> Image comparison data

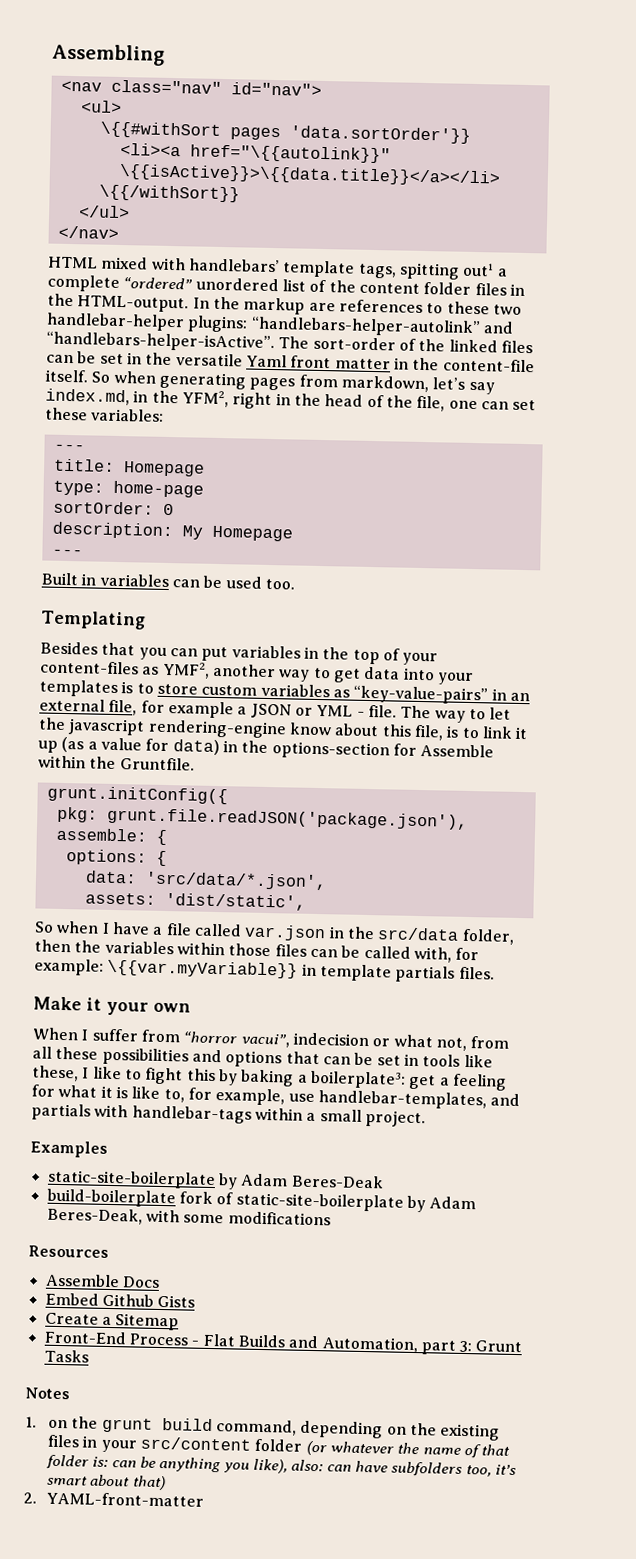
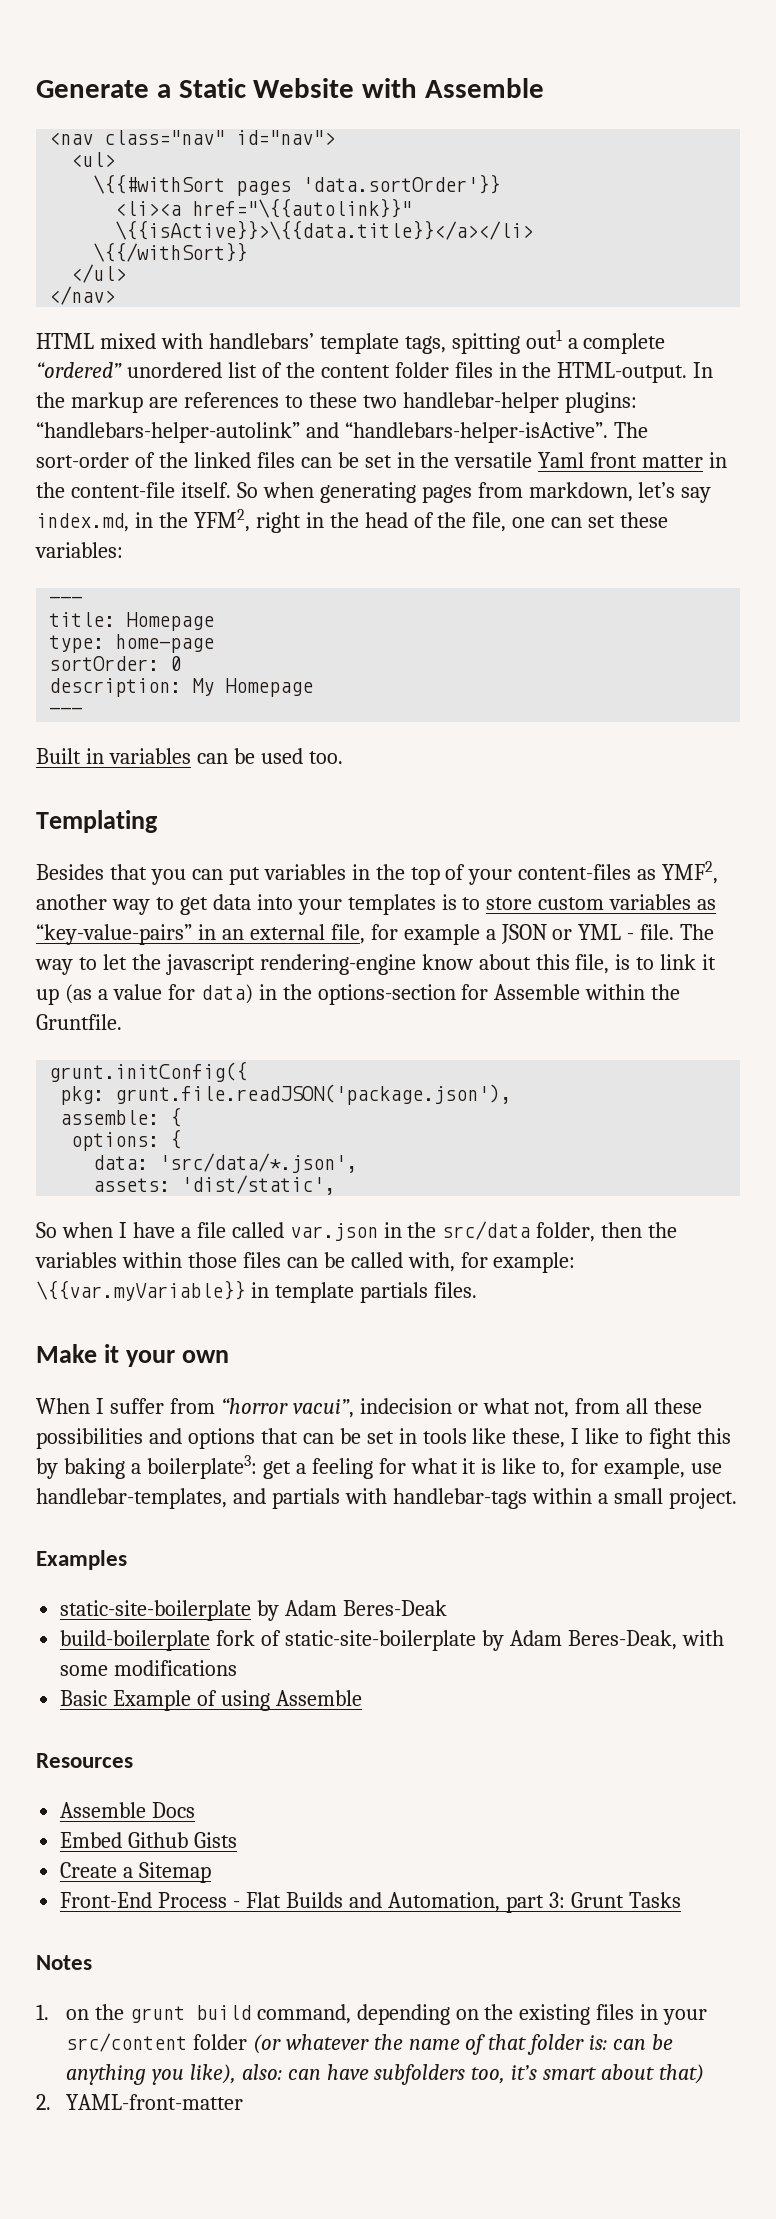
[52,43,165,66] Assembling -> [36,78,545,98] Generate a Static Website with Assemble
(331, 1218) none -> [60,1690,362,1711] // Basic Example of using Assemble

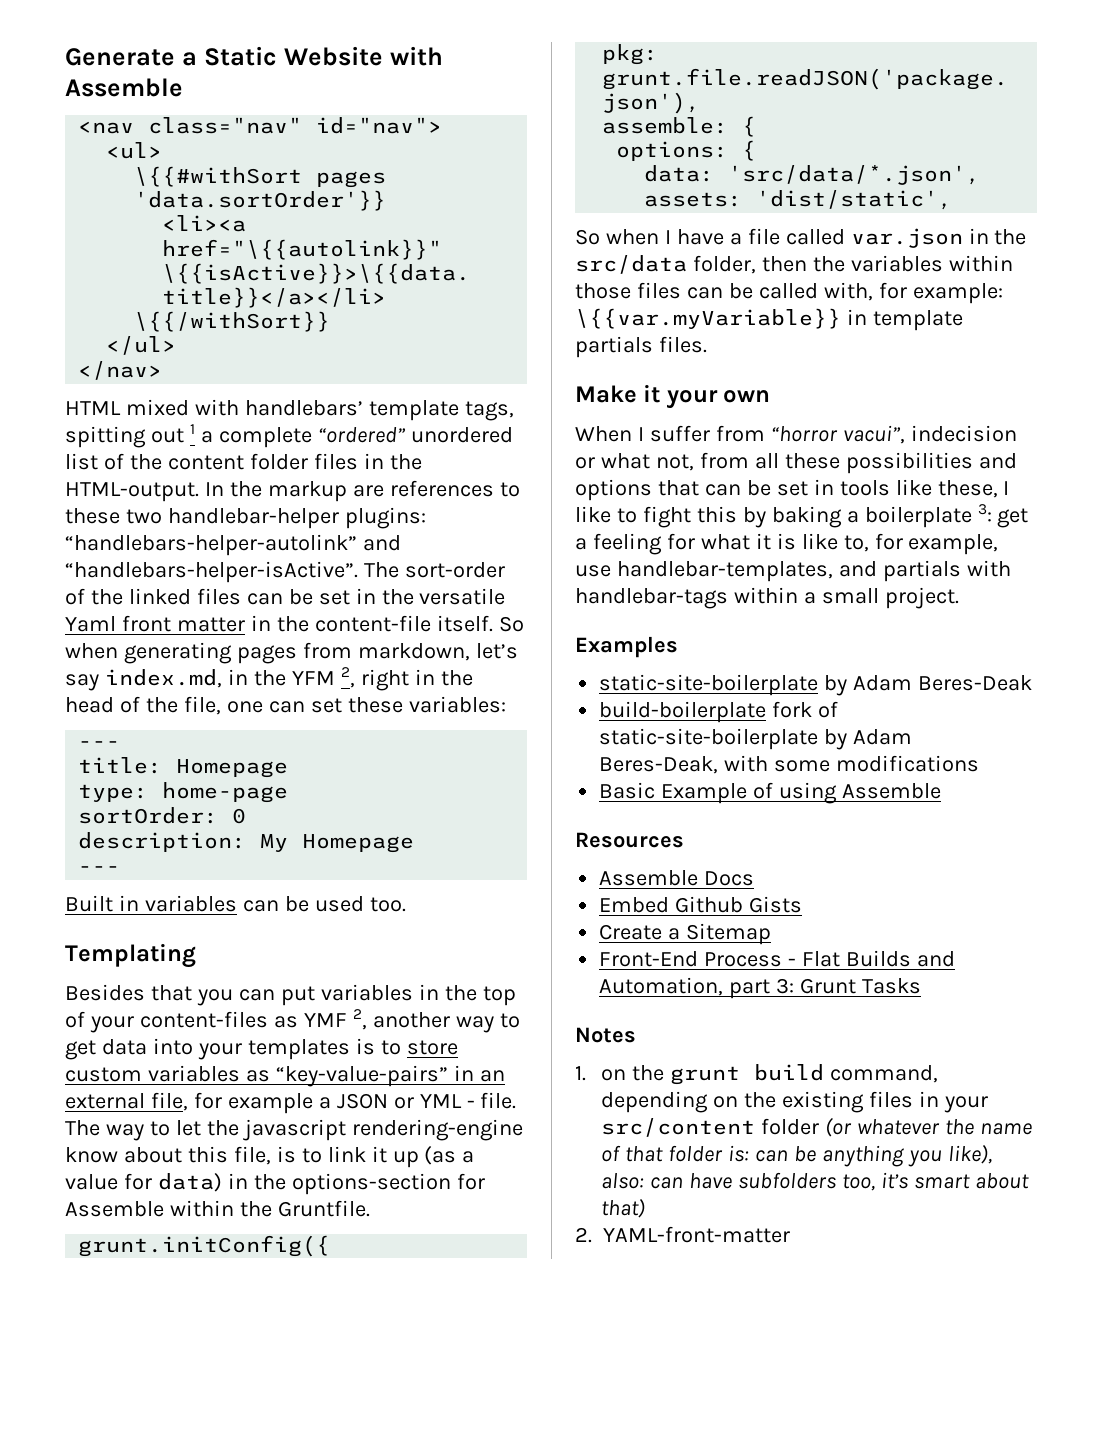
[525,329,562,349] out1 -> [150,424,195,443] out 1
[193,509,250,532] YFM2, -> [291,667,355,688] YFM 2,
[662,861,719,884] YMF2, -> [303,1009,367,1030] YMF 2,
[146,1455,257,1479] boilerplate3: -> [864,504,992,528] boilerplate 3:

> What you have to do
Please provide a faithful transcription of all the data, pictures excluded.

> Expected answer
[52,43,165,66] Assembling -> [36,78,545,98] Generate a Static Website with Assemble
(331, 1218) none -> [60,1690,362,1711] // Basic Example of using Assemble

[525,329,562,349] out1 -> [150,424,195,443] out 1
[193,509,250,532] YFM2, -> [291,667,355,688] YFM 2,
[662,861,719,884] YMF2, -> [303,1009,367,1030] YMF 2,
[146,1455,257,1479] boilerplate3: -> [864,504,992,528] boilerplate 3:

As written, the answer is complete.